▸ **About this exercise**
Which of the lines in the listing that follows hold "Super"? Pull each one out.

··· Raw data ···

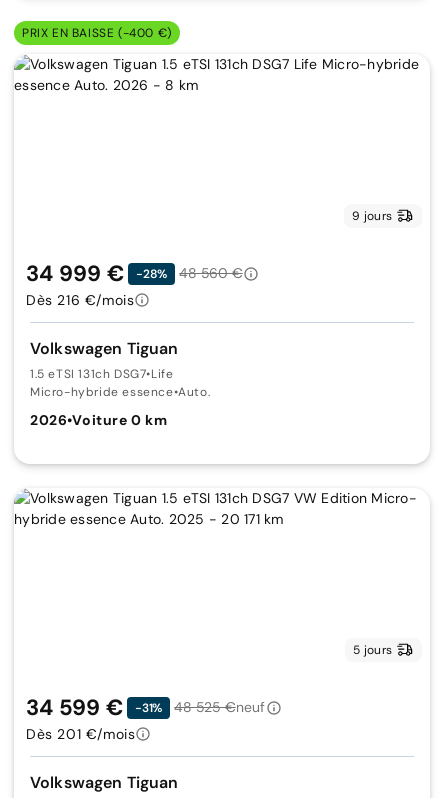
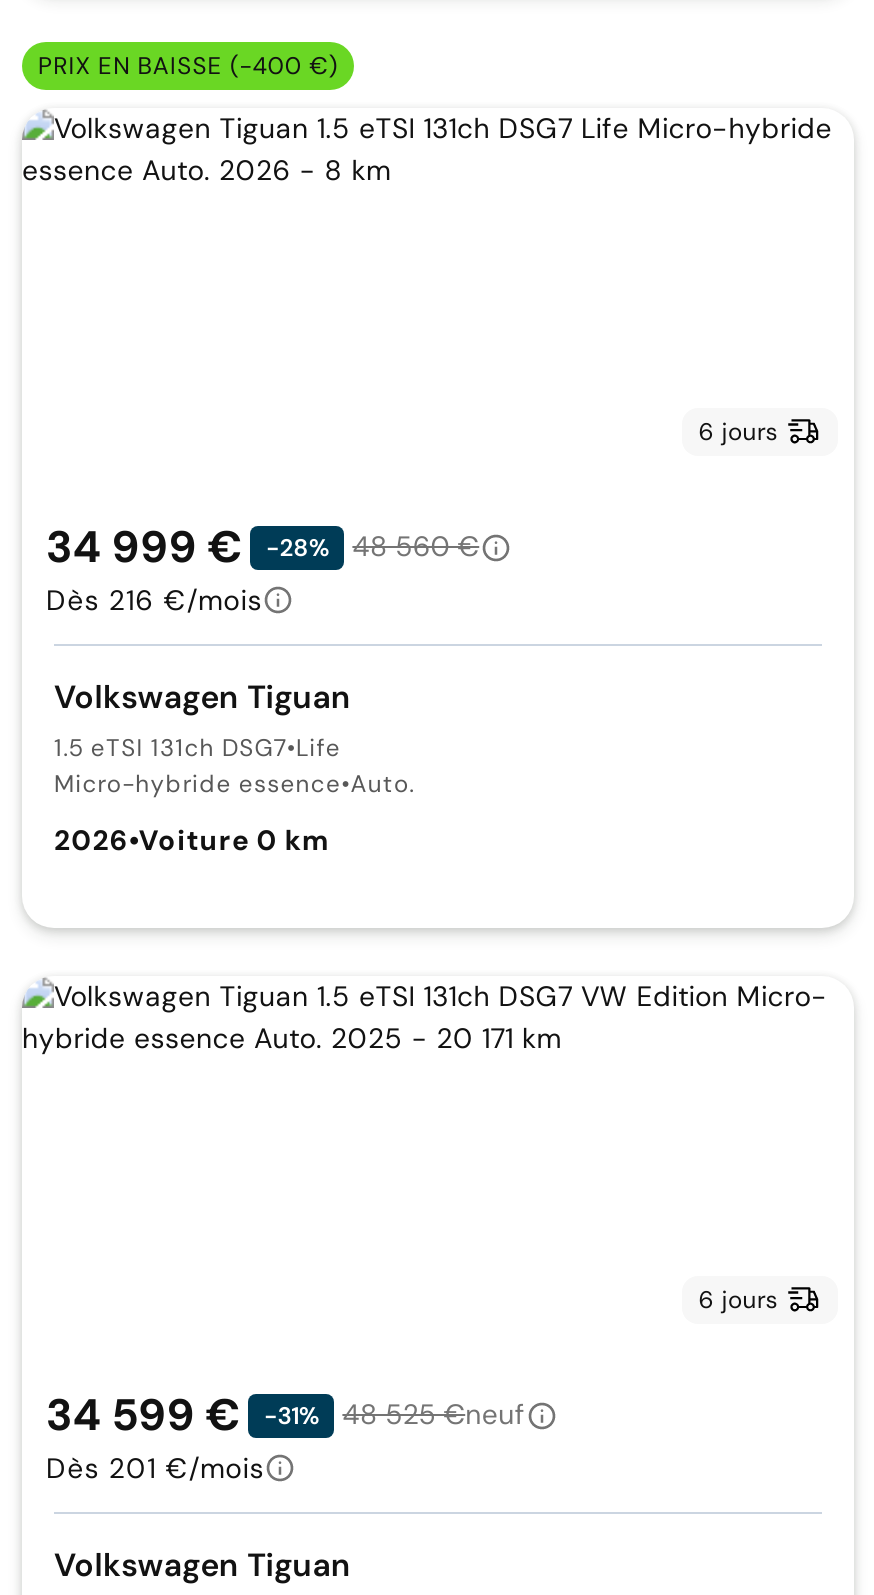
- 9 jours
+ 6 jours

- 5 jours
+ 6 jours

···
··· Raw data ···

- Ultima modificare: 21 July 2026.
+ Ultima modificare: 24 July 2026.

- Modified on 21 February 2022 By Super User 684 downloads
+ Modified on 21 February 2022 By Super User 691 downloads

···

▸ **Solution**
- Modified on 21 February 2022 By Super User 684 downloads
+ Modified on 21 February 2022 By Super User 691 downloads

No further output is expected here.